### To do
All records below are to be repeated exactly, with the pictures left out.

### Excerpted data

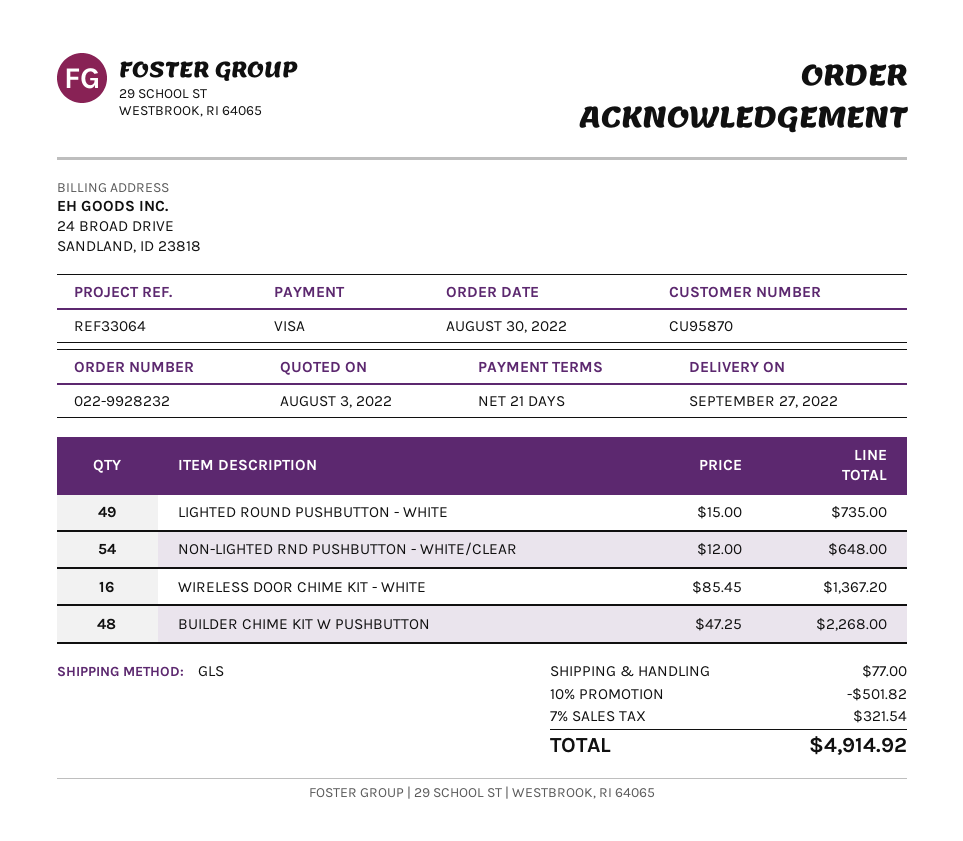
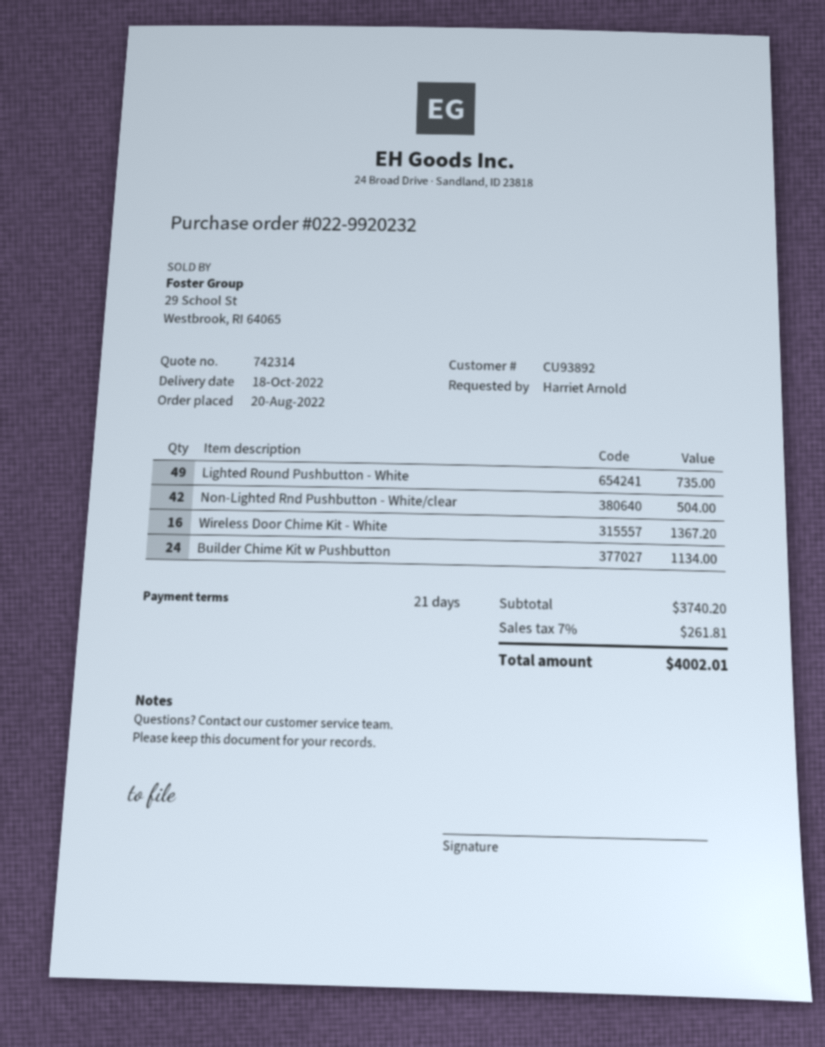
order number: 022-9928232 -> 022-9920232
order date: 2022-08-30 -> 2022-08-20
delivery date: 2022-09-27 -> 2022-10-18
customer number: CU95870 -> CU93892
NON-LIGHTED RND PUSHBUTTON - WHITE/CLEAR: 54 for 648.00 -> 42 for 504.00
BUILDER CHIME KIT W PUSHBUTTON: 48 for 2268.00 -> 24 for 1134.00
discount: 10% = 501.82 -> none
shipping: 77.00 -> none
tax: 7% = 321.54 -> 7% = 261.81
total: 4914.92 -> 4002.01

### Exercise answer
order number: 022-9928232 -> 022-9920232
order date: 2022-08-30 -> 2022-08-20
delivery date: 2022-09-27 -> 2022-10-18
customer number: CU95870 -> CU93892
NON-LIGHTED RND PUSHBUTTON - WHITE/CLEAR: 54 for 648.00 -> 42 for 504.00
BUILDER CHIME KIT W PUSHBUTTON: 48 for 2268.00 -> 24 for 1134.00
discount: 10% = 501.82 -> none
shipping: 77.00 -> none
tax: 7% = 321.54 -> 7% = 261.81
total: 4914.92 -> 4002.01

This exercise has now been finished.